# [WHAT THE TASK ASKS]
Scan the entries for the word "solid". Every line that has it should be copied.

DATA SHOWN START

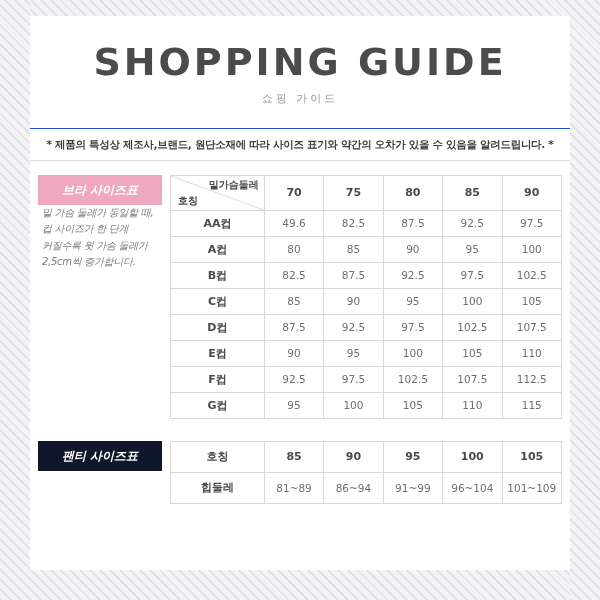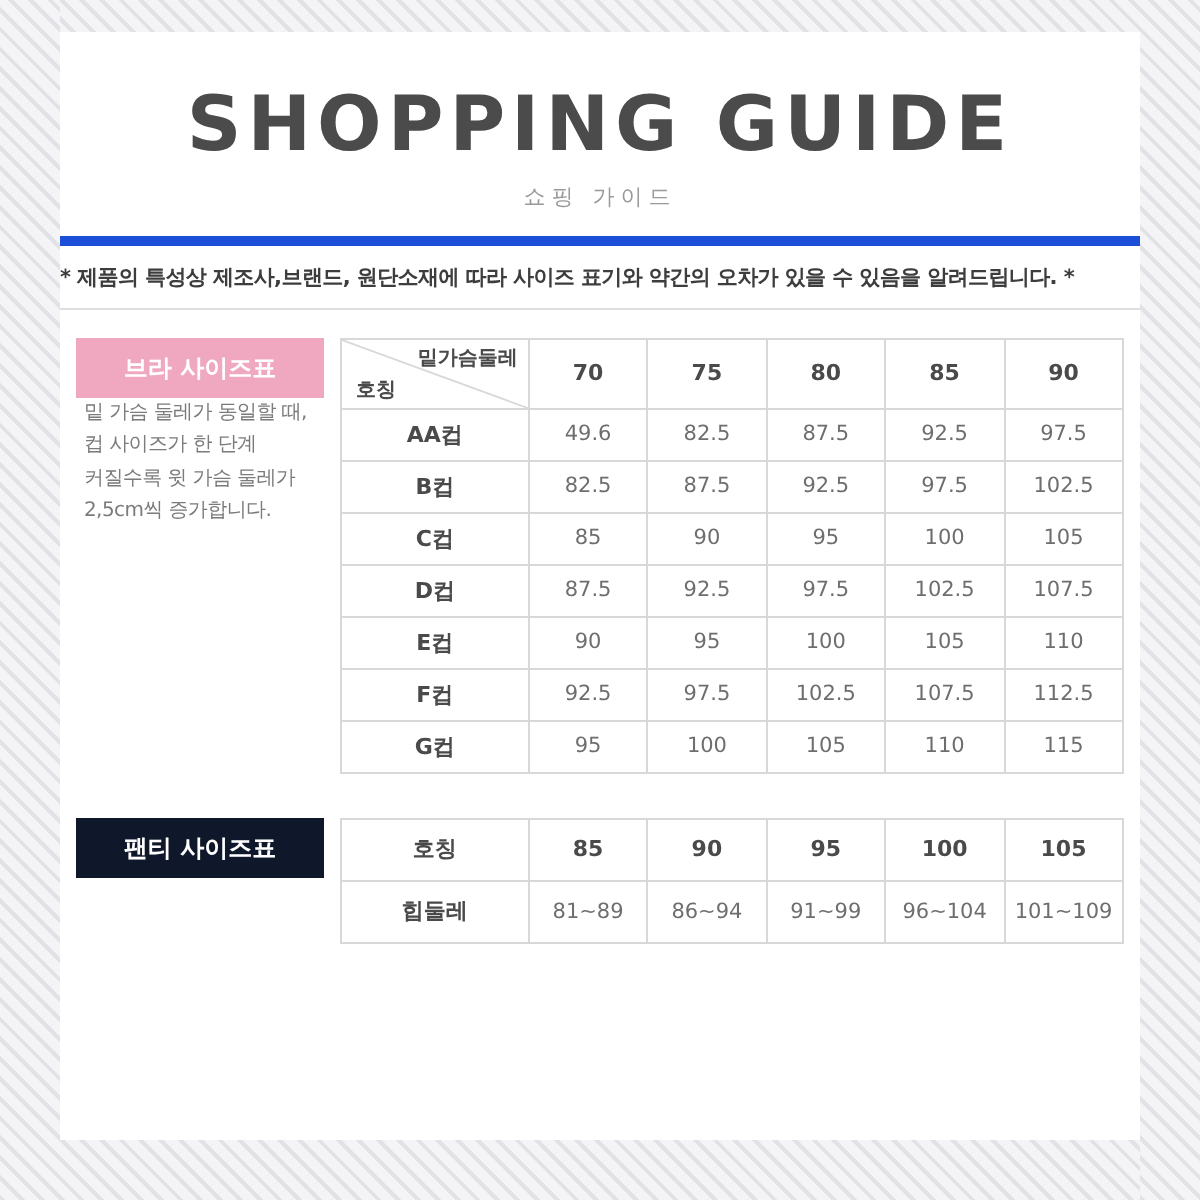--- a/index.html
+++ b/index.html
@@ -80,10 +80,11 @@
   }
 
   .notice-wrap {
-    margin-top: 12px;
-    border-top: 5px solid #1d4ed8;
+    margin-top: 22px;
+    border-top: 1px solid #1d4ed8;
     border-bottom: 1px solid #dedede;
     padding: 9px 0 8px 0;
+    text-align: center;
   }
   .notice {
     font-size: 10.5px;

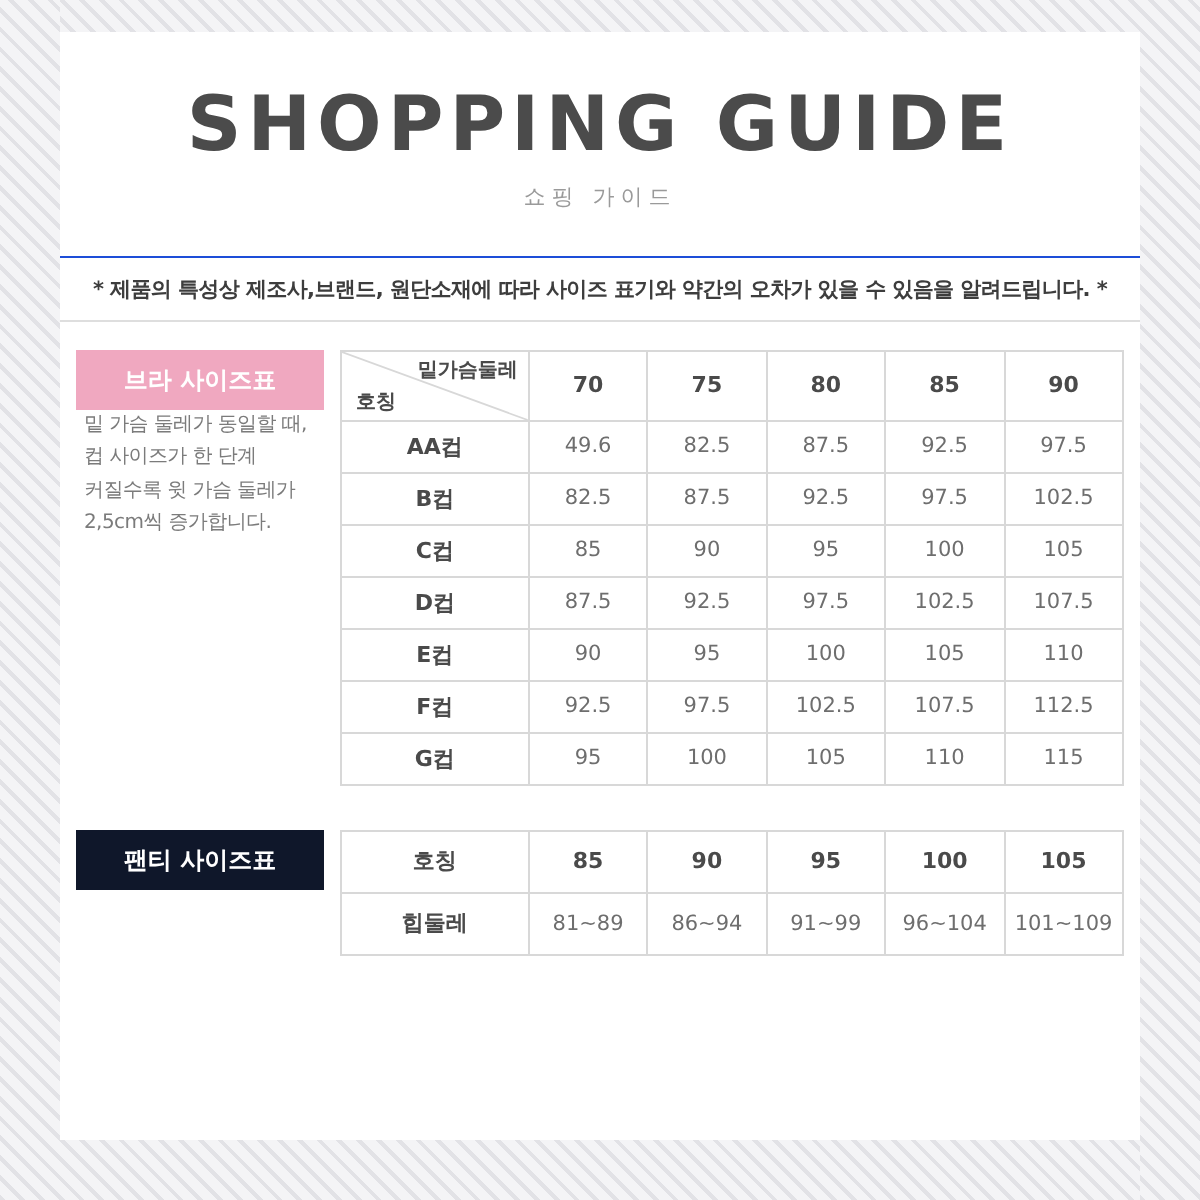--- a/index.html
+++ b/index.html
@@ -106,6 +106,7 @@
     flex: 0 0 132px;
     padding-right: 8px;
     box-sizing: border-box;
+    font-style: italic;
   }
   .tag {
     background: #f0a8c0;

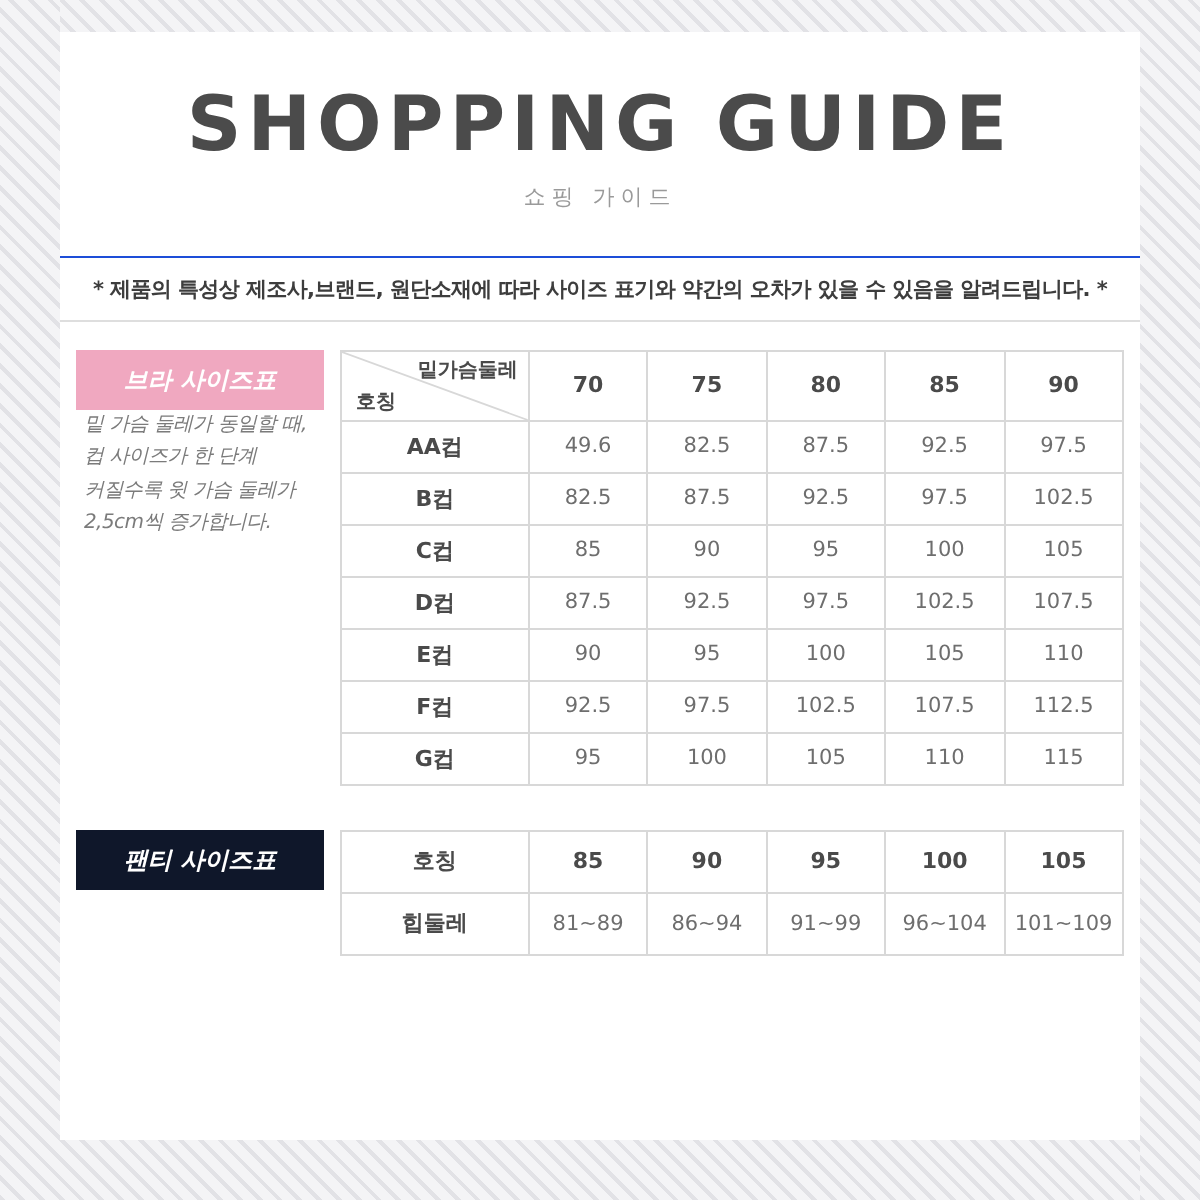--- a/index.html
+++ b/index.html
@@ -250,6 +250,14 @@
               <td>97.5</td>
             </tr>
             <tr>
+              <td class="row-head">A컵</td>
+              <td>80</td>
+              <td>85</td>
+              <td>90</td>
+              <td>95</td>
+              <td>100</td>
+            </tr>
+            <tr>
               <td class="row-head">B컵</td>
               <td>82.5</td>
               <td>87.5</td>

DATA SHOWN END

# [EXERCISE OUTPUT]
-    border-top: 5px solid #1d4ed8;
+    border-top: 1px solid #1d4ed8;
     border-bottom: 1px solid #dedede;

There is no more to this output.